┌─ Data for processing

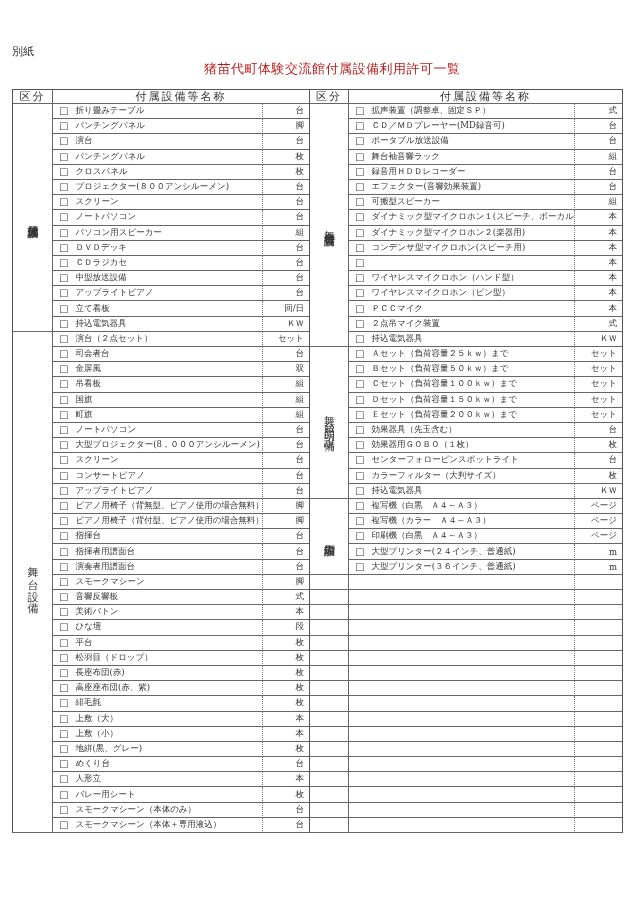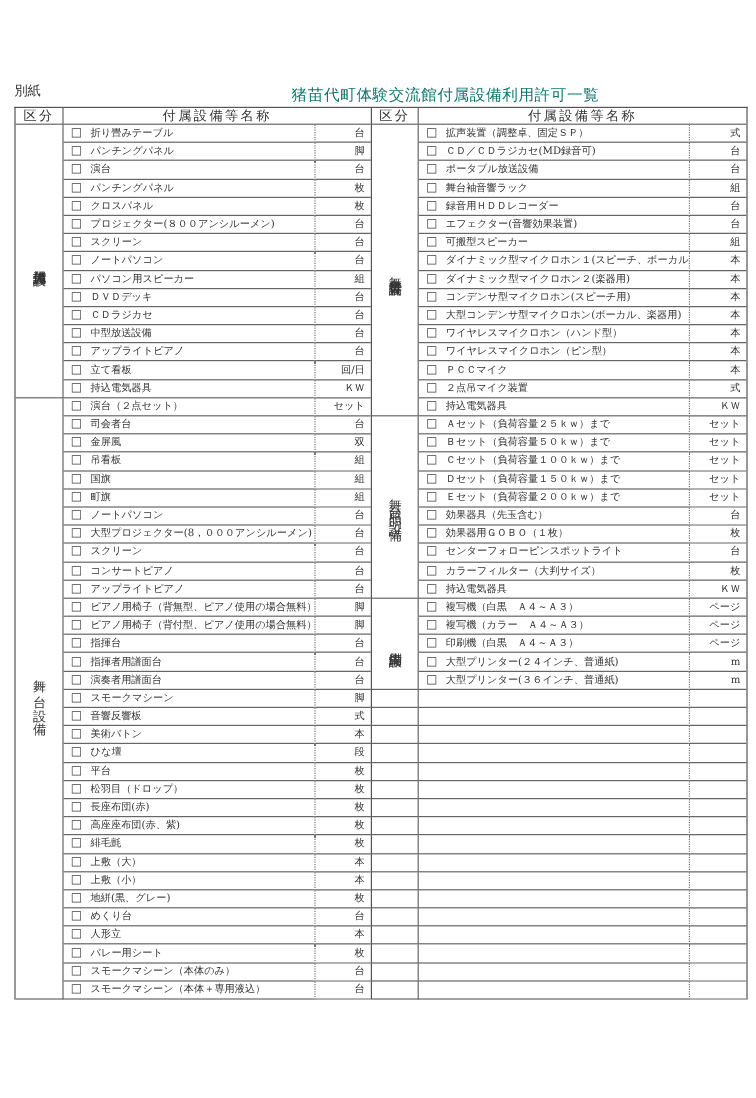--- a/index.html
+++ b/index.html
@@ -7,7 +7,7 @@
     width:630px; height:915px; background:#ffffff; position:relative; overflow:hidden;
     font-family: "DejaVu Serif", "Liberation Serif", serif; color:#333333;
   }
-  .annex { position:absolute; left:12px; top:68px; font-size:11px; color:#333; }
+  .annex { position:absolute; left:12px; top:44px; font-size:11px; color:#333; }
   .doc-title { position:absolute; left:204px; top:70px; font-size:13px; letter-spacing:0.5px; color:#0f766e; white-space:nowrap;margin-left:39px; }
   .table {
     position:absolute; left:12px; top:89px; display:flex;

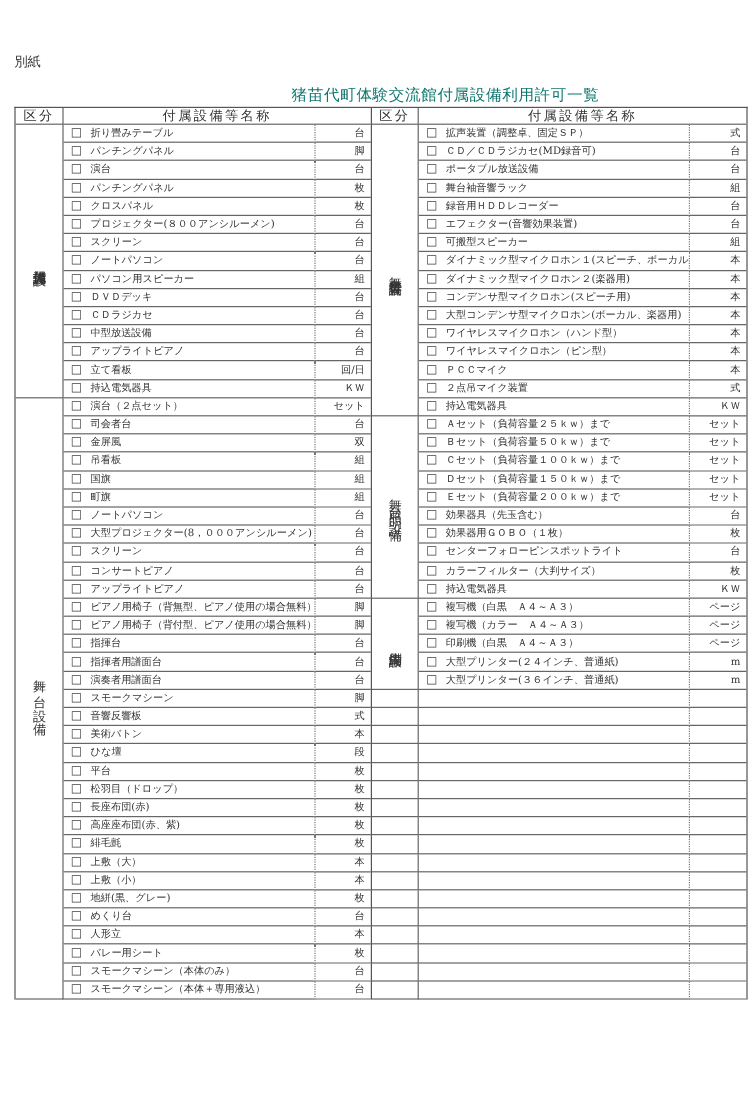--- a/index.html
+++ b/index.html
@@ -8,7 +8,7 @@
     font-family: "DejaVu Serif", "Liberation Serif", serif; color:#333333;
   }
   .annex { position:absolute; left:12px; top:44px; font-size:11px; color:#333; }
-  .doc-title { position:absolute; left:204px; top:70px; font-size:13px; letter-spacing:0.5px; color:#0f766e; white-space:nowrap;margin-left:39px; }
+  .doc-title { position:absolute; left:204px; top:60px; font-size:13px; letter-spacing:0.5px; color:#b91c1c; white-space:nowrap; }
   .table {
     position:absolute; left:12px; top:89px; display:flex;
     border-top:1px solid #555; border-left:1px solid #555; border-right:1px solid #555;

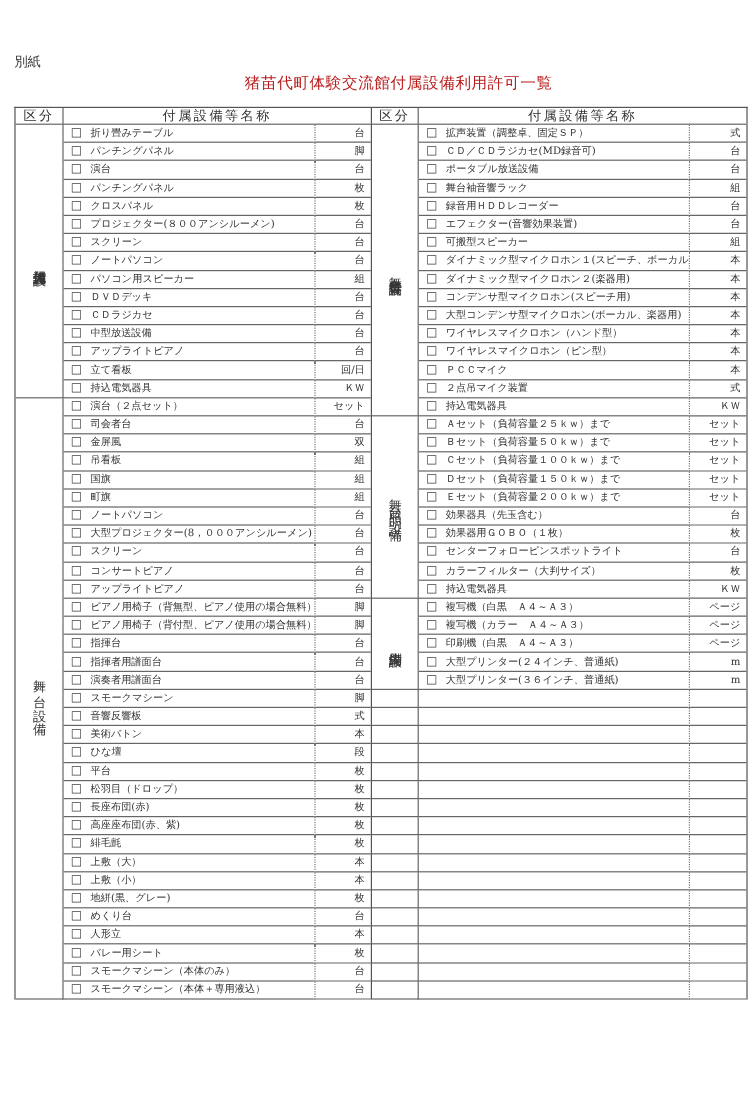--- a/index.html
+++ b/index.html
@@ -306,7 +306,7 @@
       <div class="cell unit-cell" style="grid-area: 2 / 3;">式</div>
       <div class="cell name-cell" style="grid-area: 3 / 2;">
         <span class="chk">□</span>
-        <span class="item-name">ＣＤ／ＣＤラジカセ(MD録音可)</span>
+        <span class="item-name">ＣＤ／ＭＤプレーヤー(MD録音可)</span>
       </div>
       <div class="cell unit-cell" style="grid-area: 3 / 3;">台</div>
       <div class="cell name-cell" style="grid-area: 4 / 2;">

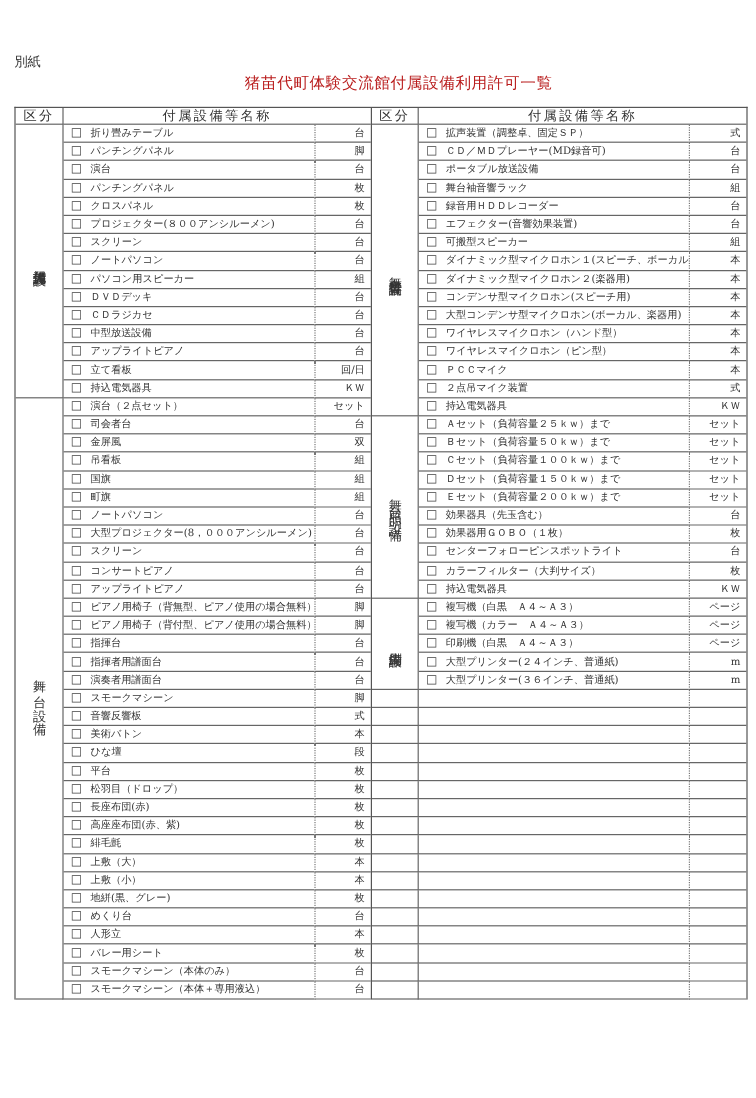--- a/index.html
+++ b/index.html
@@ -351,7 +351,6 @@
       <div class="cell unit-cell" style="grid-area: 11 / 3;">本</div>
       <div class="cell name-cell" style="grid-area: 12 / 2;">
         <span class="chk">□</span>
-        <span class="item-name">大型コンデンサ型マイクロホン(ボーカル、楽器用)</span>
       </div>
       <div class="cell unit-cell" style="grid-area: 12 / 3;">本</div>
       <div class="cell name-cell" style="grid-area: 13 / 2;">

└─

Only the lines from the one containing "-306,7 +306,7 @@" through the final line of the material should appear in the answer, copied exactly and without any picture.

Written response:
@@ -306,7 +306,7 @@
       <div class="cell unit-cell" style="grid-area: 2 / 3;">式</div>
       <div class="cell name-cell" style="grid-area: 3 / 2;">
         <span class="chk">□</span>
-        <span class="item-name">ＣＤ／ＣＤラジカセ(MD録音可)</span>
+        <span class="item-name">ＣＤ／ＭＤプレーヤー(MD録音可)</span>
       </div>
       <div class="cell unit-cell" style="grid-area: 3 / 3;">台</div>
       <div class="cell name-cell" style="grid-area: 4 / 2;">

--- a/index.html
+++ b/index.html
@@ -351,7 +351,6 @@
       <div class="cell unit-cell" style="grid-area: 11 / 3;">本</div>
       <div class="cell name-cell" style="grid-area: 12 / 2;">
         <span class="chk">□</span>
-        <span class="item-name">大型コンデンサ型マイクロホン(ボーカル、楽器用)</span>
       </div>
       <div class="cell unit-cell" style="grid-area: 12 / 3;">本</div>
       <div class="cell name-cell" style="grid-area: 13 / 2;">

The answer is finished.